The precise allegations in this case are not yet public, but the basic facts are that the CDPP is accusing the banks of engaging in cartel conduct following ANZ’s $2.5 billion capital raising in 2015. Citi, Deutsche and JP Morgan underwrote the raising, and they ended up holding almost $800 million in ANZ shares when big investors decided not to take up all of the shares offered.
The ACCC says the cartel arrangements related to the trading in ANZ shares held by Deutsche and Citi – the banks deny this and have vowed to defend the charges against them and their staff. JP Morgan is believed to have immunity.
While there is public antipathy towards banks, however, it should also be noted that the ACCC is bringing charges in a technical area of the law. It has not proven these allegations in the financial markets before.
And, being a criminal case, the burden is on them to prove their allegations “beyond reasonable doubt”.
Professor Caron Beaton-Wells, from the University of Melbourne, says a trial before a jury would be “challenging for all concerned,” because provisions in this area of the law are so “technical and convoluted.”
“Pity the judge who has to compile a coherent set of jury directions!” Beaton-Wells says.
She points out the Federal Court has been preparing jury directions for some time for cartel trials, anticipating these challenges.
Complexity is nothing new in the law, but Fisse says that if it leads to confusion, it can favour the defendant.
“If you get jury confusion, the chances are that there won’t be a majority verdict, because quite a few of them will feel there’s a reasonable doubt about liability,” he says.
Another potential issue is that it may be harder for the banks to appeal a jury’s verdict.
Associate Professor of criminal law at Monash University, Jacqui Horan, says it is generally easier for well-resourced defendants to appeal a judge’s decision, because it will come with published reasons – unlike a jury decision.
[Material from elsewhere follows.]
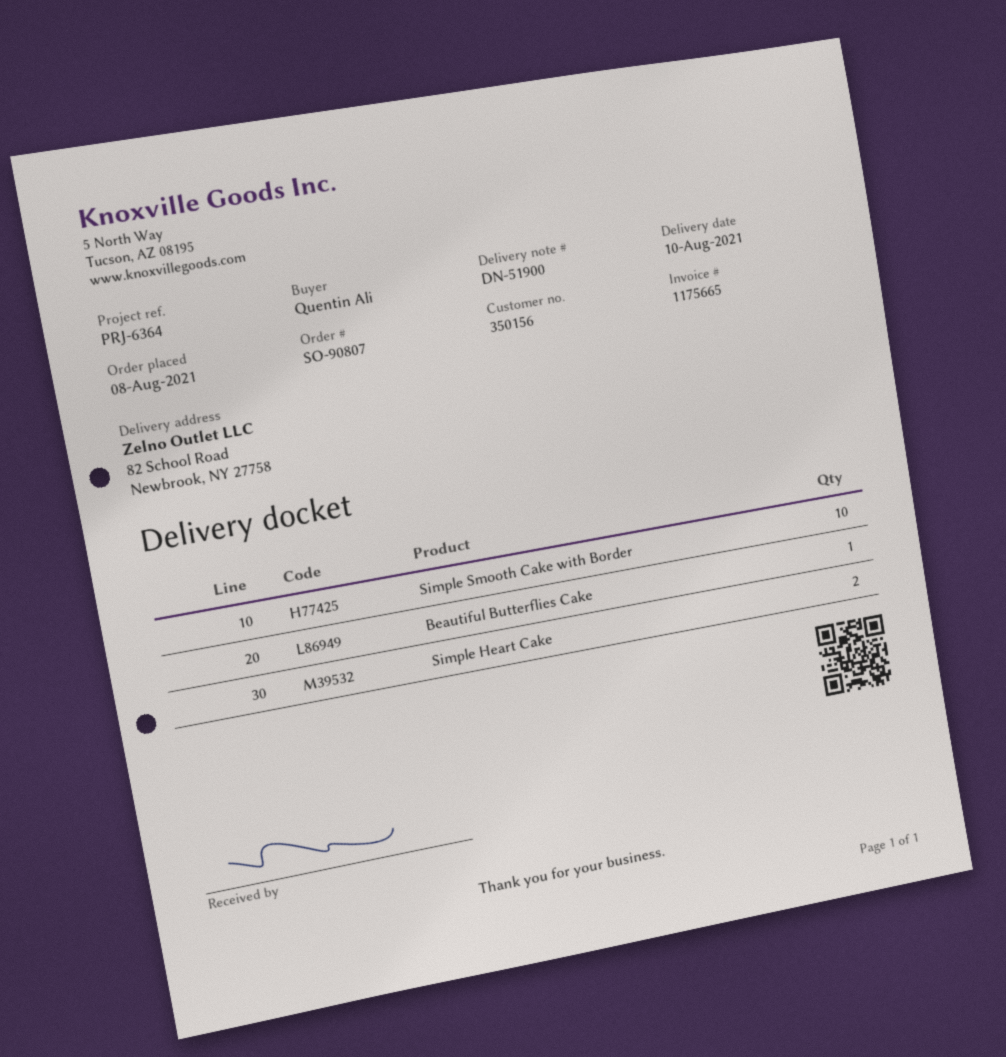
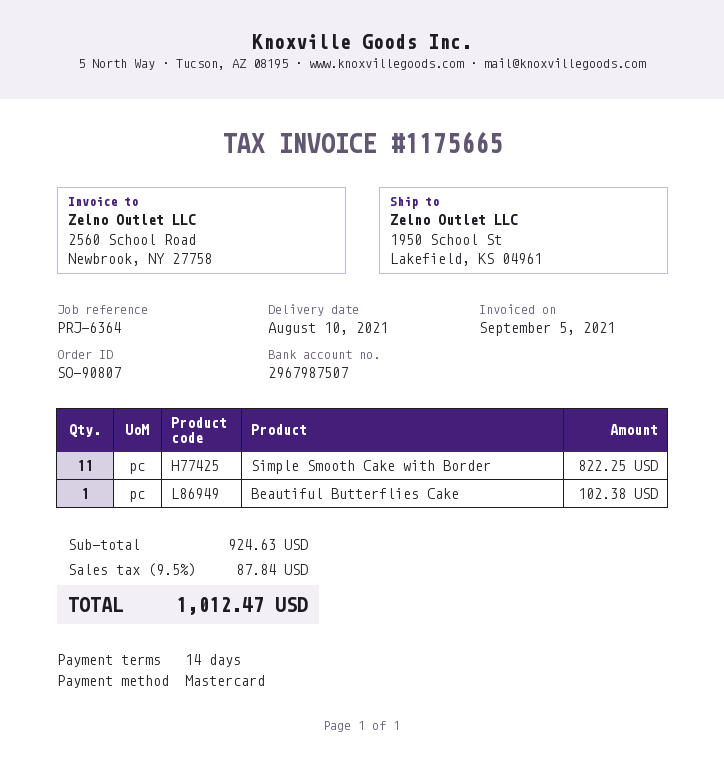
ship to: 82 School Road, Newbrook, NY 27758 -> 1950 School St, Lakefield, KS 04961
Simple Smooth Cake with Border: 10 -> 11
Simple Heart Cake: 2 -> none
But Horan also says juries are capable of understanding complex financial matters, and that available research in this area has found that judges and juries “tend to decide things similarly”.
“Juries these days are sophisticated enough to decide financial matters, and you don’t have to have any financial background to be a judge,” Horan says.
Besides, she says a jury trial has the advantage of giving the community a voice in the very topical issue of corporate conduct.
“In this day and age, the voice of the jury is a great way to send a message to the banks about what behaviour is tolerated, and appropriate, and what behaviour is not.”